Roberto Mazzetti: La prima campagna francescana contro l’usura ebraica e i Monti di Pietà

Roberto Mazzetti 

LA PRIMA CAMPAGNA FRANCESCANA CONTRO L’USURA EBRAICA E I MONTI DI PIETA’

(R. Mazzetti, Orientamenti antiebraici della vita e della cultura italiana. Saggi di storia religiosa, politica e letteraria, Modena, 1939, pp. 163-169).

Per dare più vivo risalto al sorgere e all’affermarsi dei Monti di Pietà e agli uomini e alle idee che propugnarono quella benefica istituzione non è, forse, fuori di luogo dedicare una breve nota in appendice al presente studio.

È noto che le valutazioni sulla religiosità cattolica o meno del Rinascimento variano da quella affermativa del Toffanin a quella negativa del Saitta.

Forse è opportuno, per chiarire un po’ il problema, tener presente che se mondani o tepidamente o formalmente religiosi furono i ceti colti o i gruppi degli uomini di cultura, ben saldamente fedeli alle tradizionali verità cattoliche rimasero i ceti e le classi popolari.

Questa osservazione può parere generica a prima vista, ma essa acquista una precisa validità documentaria se si pensa al trionfo, nel secolo XV, della predicazione popolare francescana la quale ebbe il suo eroe in S. Bernardino da Siena e i suoi autori in una schiera eletta di frati francescani, contesi dalle città con vive istanze e fervori[1].

È noto che alla predicazione popolare francescana, «di cui non si è mai avuta altra simile per abbondanza ed efficacia»[2], è legata la prima sistematica, per quanto cristianamente contenuta, campagna antiebraica italiana, tesa a emancipare il popolo dall’esoso predominio dell’usura ebraica.

Questa campagna ebbe i suoi riflessi nella cultura, specie per la vessata questione della illiceità o meno dell’usura, ma soprattutto ebbe la sua proiezione nel campo del costume e dei pratici istituti.

La genesi dei Monti di Pietà prima di legarsi a questo o a quell’inventore[3], si richiama all’anima dell’azione francescana, a quell’amore cristiano del popolo o a quella cristiana sensibilità dei bisogni dello stesso che i francescani si vennero acquistando attraverso il due-tre e quattrocento.

La questione se il fondatore del primo Monte di Pietà (Perugia 1462) sia stato frate Michele da Milano[4] o padre Barnaba da Terni[5] va spostata nel senso della ricerca delle concrete esigenze caritative emerse gradatamente dalla vita e dall’apostolato francescano.

È noto come la Chiesa abbia sempre condannato, nel Medio Evo, il prestito a interesse e l’usura e come, per questo orientamento, la teoria aristotelica della sterilità della moneta abbia trovato la più incontrastata possibilità di affermazione.

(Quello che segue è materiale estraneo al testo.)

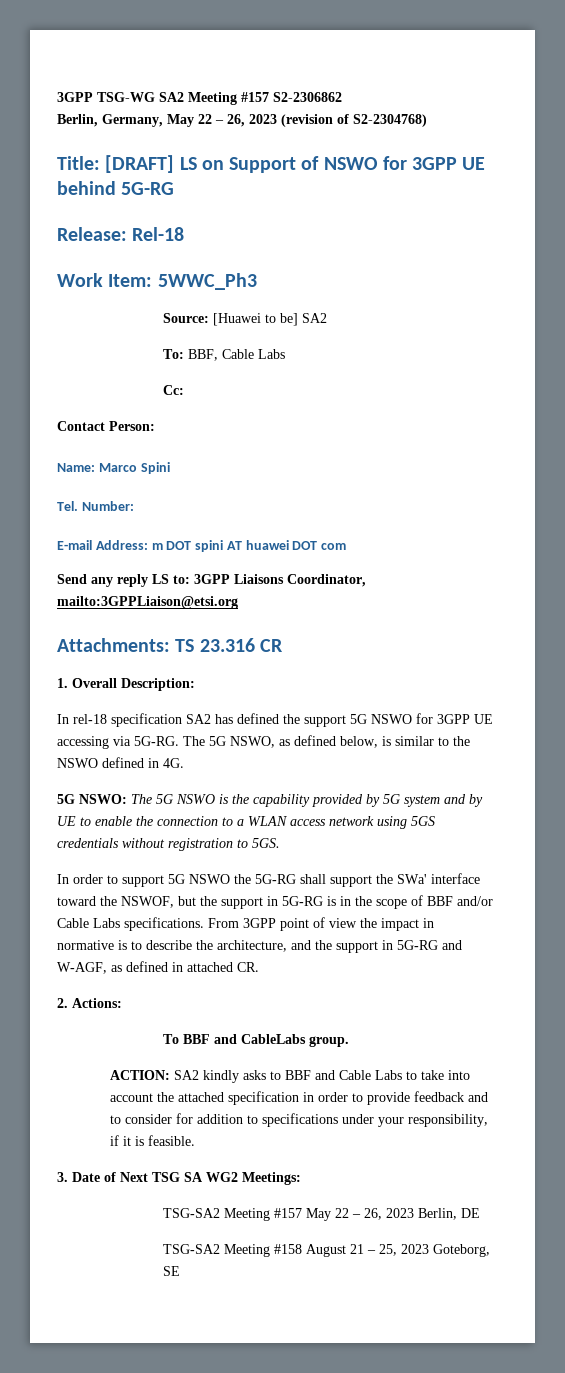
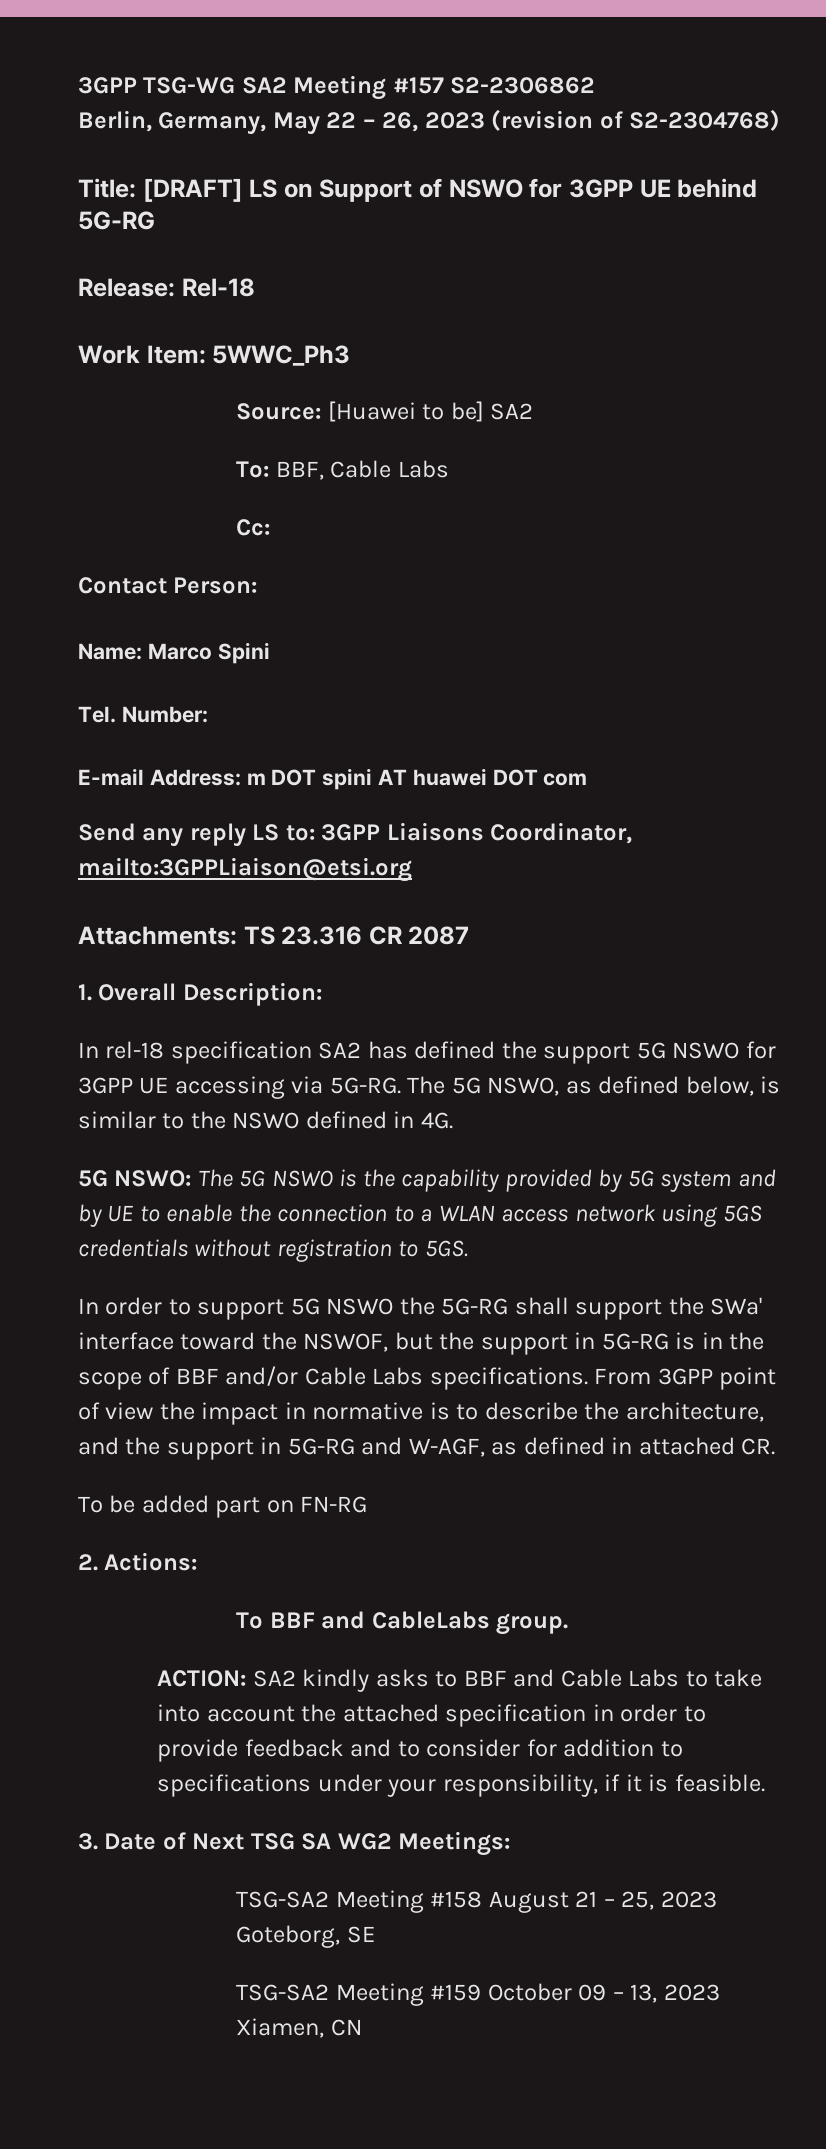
- Attachments: TS 23.316 CR
+ Attachments: TS 23.316 CR 2087
+ To be added part on FN-RG
- TSG-SA2 Meeting #157 May 22 – 26, 2023 Berlin, DE
+ TSG-SA2 Meeting #159 October 09 – 13, 2023 Xiamen, CN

È pure noto come anche i regimi politici abbiano, in quel tempo, condannato l’usura[6].

Nella dominante vita e concezione religiosa medievale, la ricchezza era sempre considerata in funzione sociale e l’uso e l’acquisto dei beni venivano valutati non come fine a sé stessi ma come scala per la conquista di Dio.

La vita francescana porta a questa intuizione generale un fresco amore per gli umili, i semplici; per il popolo dei campi e delle botteghe. Porta anche un senso concreto delle sue necessità quotidiane, temporali e spirituali, ignoto a tutti gli altri movimenti religiosi del tempo.

Riferiamoci, un istante, al più grande francescano del quattrocento: S. Bernardino da Siena.

Le tomistiche avversioni al traffico sono in lui cadute ed egli non nega che il traffico sia un impiego lecito e onesto[7]: richiede solo che sia fatto con spirito cristiano.

E lo spirito cristiano, secondo lui, condanna l’usura, che è il simbolo del denaro considerato come fine a sé stesso, valore assoluto.

Per lui, l’usura si oppone a Dio[8]; l’uomo usuraio abbandona Dio; non crede con l’intelletto Dio; non ama con la volontà Dio; sperando nel mondo non ha nessuna speranza in Dio; bestemmia contro Dio e diventa idolatra.

L’usuraio non è padrone, ma servo delle ricchezze[9]; ha insaziabile cupidigia delle terrene cose. L’usura sradica dagli uomini la carità e il fraterno amore: divinizza l’amor proprio; essa è frode, tradimento, furto spesso sotto l’apparenza di pietà.

Coll’usura vengono trucidati i poveri e l’uomo diventa crudele verso gli estranei e i congiunti[10]; l’usura è distruzione delle patrie, un granchio inquieto, un morso pestifero e contagioso.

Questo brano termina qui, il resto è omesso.